The age of psychotherapy is over; we now must return to giving rational human beings what they want, a philosophy for adults and a religion to irrational persons.
Boethius said that philosophy is the solace of intelligent persons and Karl Marx said that religion is the opium of the masses.
I have examined most of the philosophies and religions of mankind and borrowed from all of them and synthesized them into a philosophy that makes sense to me, the quintessential rational mind. What makes sense to me makes sense to scientists; we need a philosophy that we do not have to accept on faith but accept on the basis of pure reason, realizing as Immanuel Kant reminded us in his “Critique of pure reason” that pure reason has limitations.
The philosophy I have synthesized is Harmony Haven.

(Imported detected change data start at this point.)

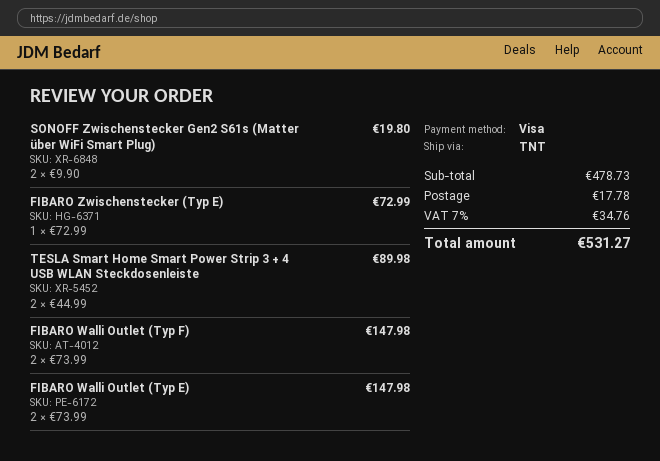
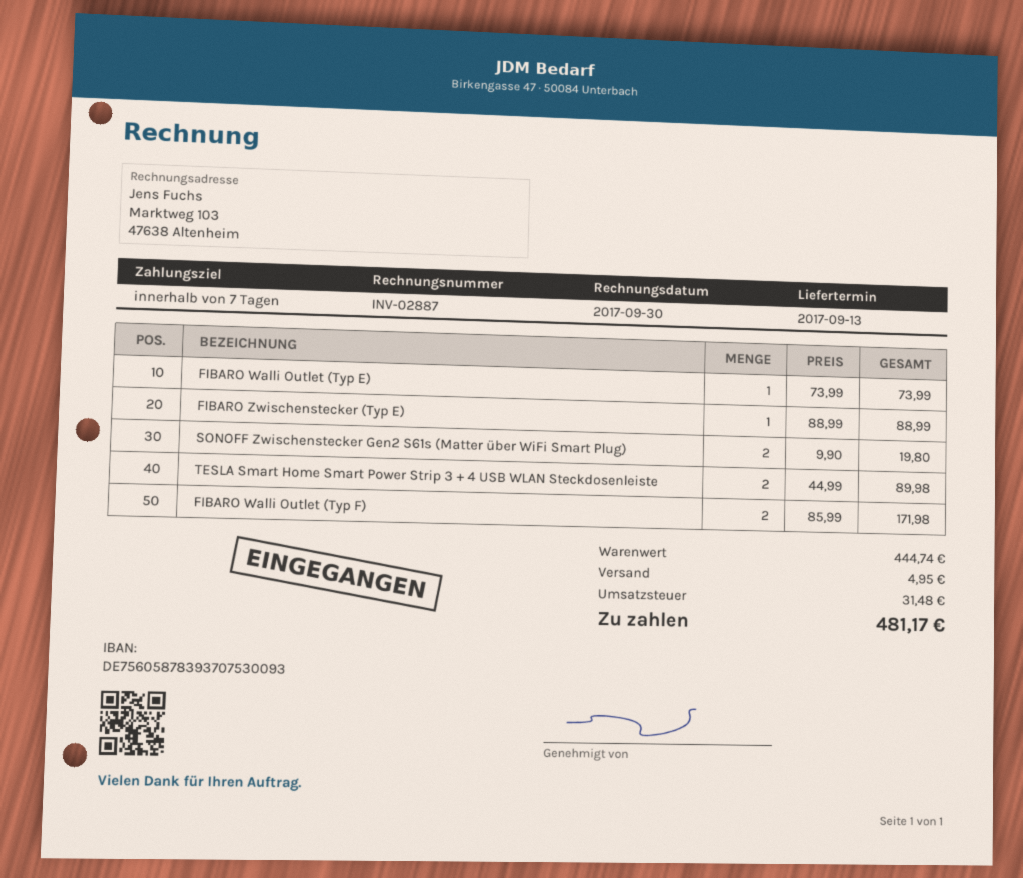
FIBARO Zwischenstecker (Typ E): 1 x 72.99 = 72.99 -> 1 x 88.99 = 88.99
FIBARO Walli Outlet (Typ F): 2 x 73.99 = 147.98 -> 2 x 85.99 = 171.98
FIBARO Walli Outlet (Typ E): 2 x 73.99 = 147.98 -> 1 x 73.99 = 73.99
subtotal: 478.73 -> 444.74
shipping: 17.78 -> 4.95
tax: 34.76 -> 31.48
total: 531.27 -> 481.17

It is akin to Gnosticism (see Plotinus’s Ennead and Helen Schuman’s A course in miracles) but is not it for it does not negate this world and escape to some wooly world that we cannot verify; it is like existentialism (see the writings of Jean Paul Sartre, Albert Camus, Jasper, Heidegger, Van Deurzen etc.) but it is not depressed and drown itself in sorrow and addictions (over eating, sex, alcohol and drugs).
It is a philosophy that accepts the world as it is, meaningless and pointless, but boldly gives us a path to finding meaning and purpose to live for.
If it makes you feel fine to see Harmony Haven as religion by all means do so. Philosophy and religion perform the same function for people: give them mental maps and answer existential questions.